_What is needed_
Return only the lines from the one that contains "font-size:16px;" through the last line of the records below, exactly as they stand. Pictures are not part of the copy.

[Saved entries]
------------------------------------------------------------------------
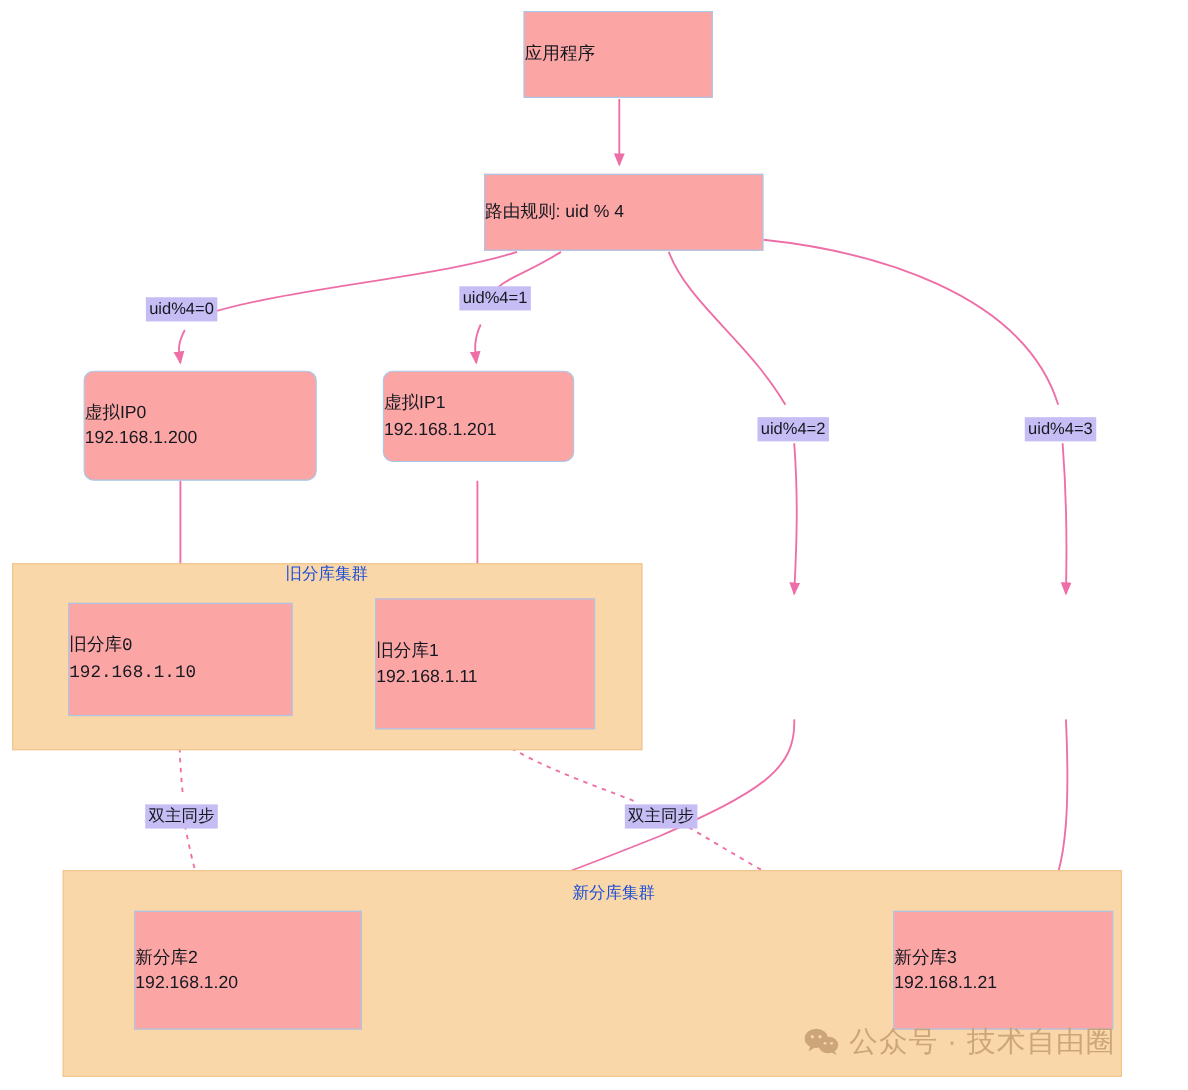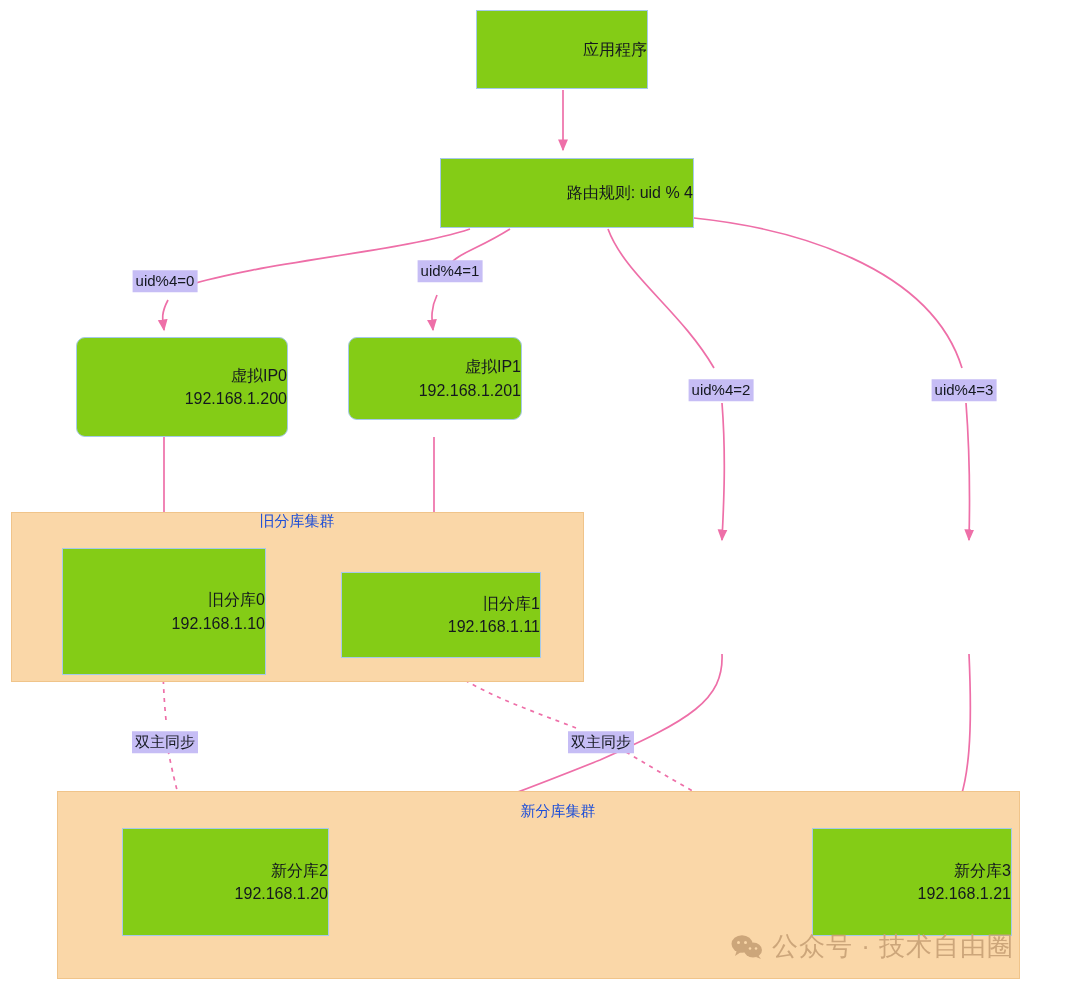--- a/index.html
+++ b/index.html
@@ -22,12 +22,12 @@
   }
   .node{
     position:absolute;
-    background:#84cc16;
+    background:#fca5a5;
     border:1.4px solid #a5c9ea;
     box-sizing:border-box;
     display:flex;
     flex-direction:column;
-    align-items:flex-end;
+    align-items:flex-start;
     justify-content:center;
     color:#14181f;
     font-size:16px;

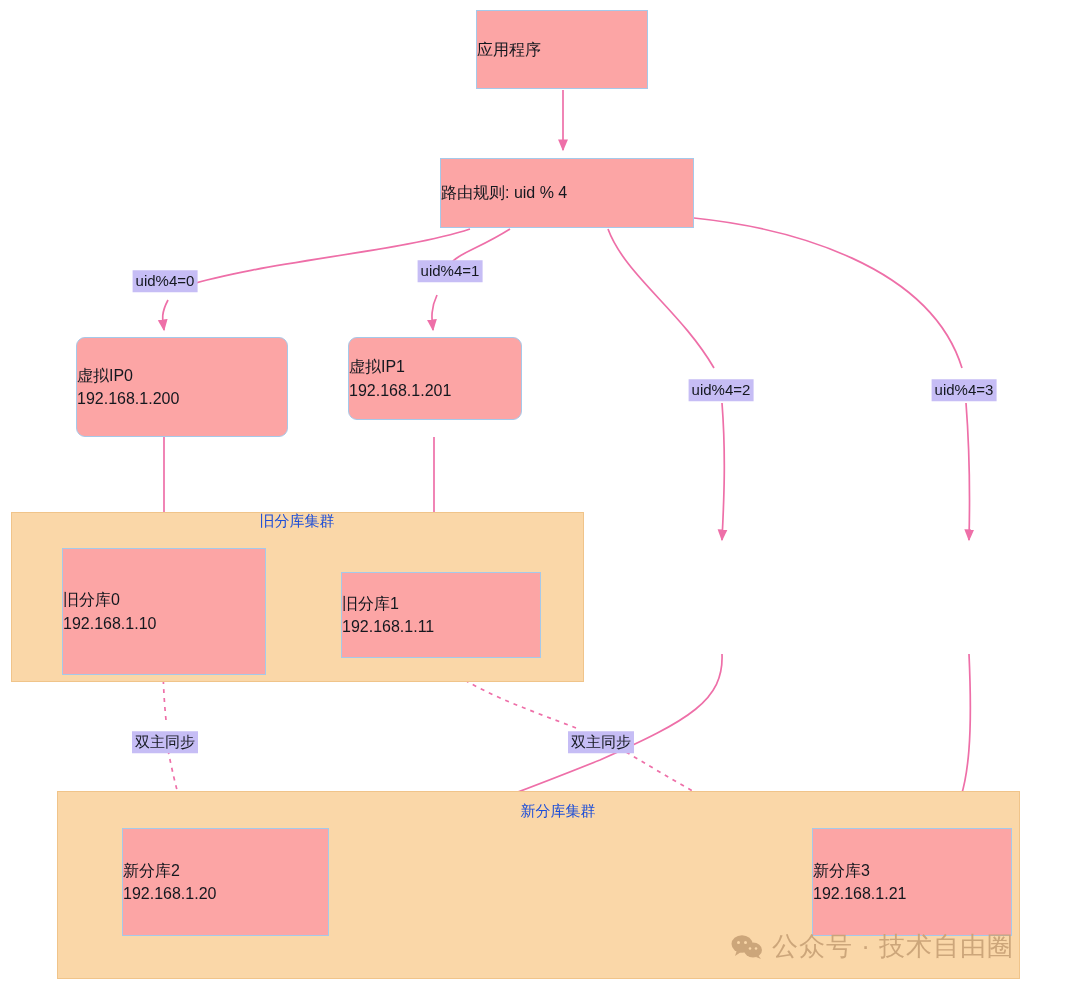--- a/index.html
+++ b/index.html
@@ -136,7 +136,7 @@
 
 
 
-  <div class="node" style="left:62px;top:548px;width:204px;height:127px;">
+  <div class="node" style="left:62px;top:548px;width:204px;height:103px;font-family:Liberation Mono, monospace;">
     <span class="l1">旧分库0</span>
     <span class="l2">192.168.1.10</span>
   </div>

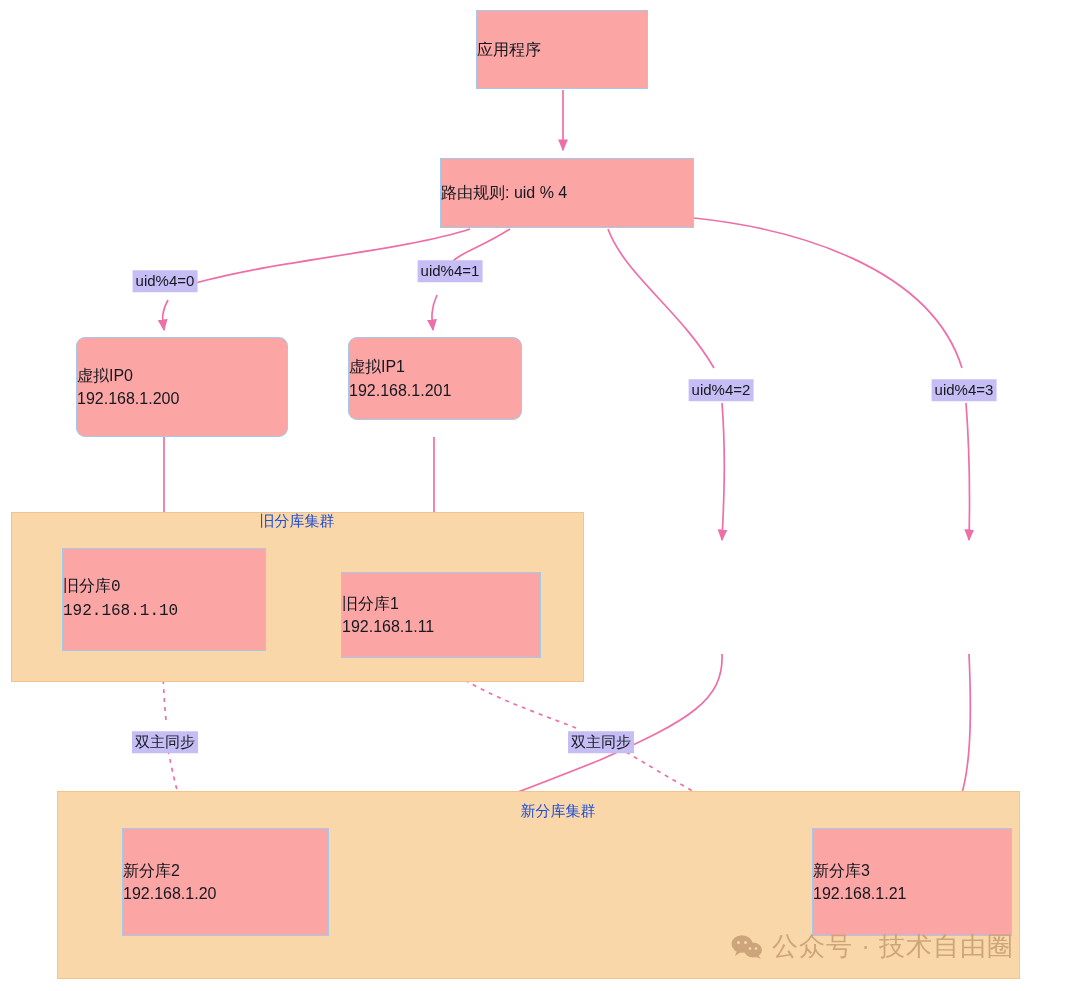--- a/index.html
+++ b/index.html
@@ -141,7 +141,7 @@
     <span class="l2">192.168.1.10</span>
   </div>
 
-  <div class="node" style="left:341px;top:572px;width:200px;height:86px;">
+  <div class="node" style="left:341px;top:544px;width:200px;height:119px;">
     <span class="l1">旧分库1</span>
     <span class="l2">192.168.1.11</span>
   </div>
------------------------------------------------------------------------
_Solved exercise_
     font-size:16px;

--- a/index.html
+++ b/index.html
@@ -136,7 +136,7 @@
 
 
 
-  <div class="node" style="left:62px;top:548px;width:204px;height:127px;">
+  <div class="node" style="left:62px;top:548px;width:204px;height:103px;font-family:Liberation Mono, monospace;">
     <span class="l1">旧分库0</span>
     <span class="l2">192.168.1.10</span>
   </div>

--- a/index.html
+++ b/index.html
@@ -141,7 +141,7 @@
     <span class="l2">192.168.1.10</span>
   </div>
 
-  <div class="node" style="left:341px;top:572px;width:200px;height:86px;">
+  <div class="node" style="left:341px;top:544px;width:200px;height:119px;">
     <span class="l1">旧分库1</span>
     <span class="l2">192.168.1.11</span>
   </div>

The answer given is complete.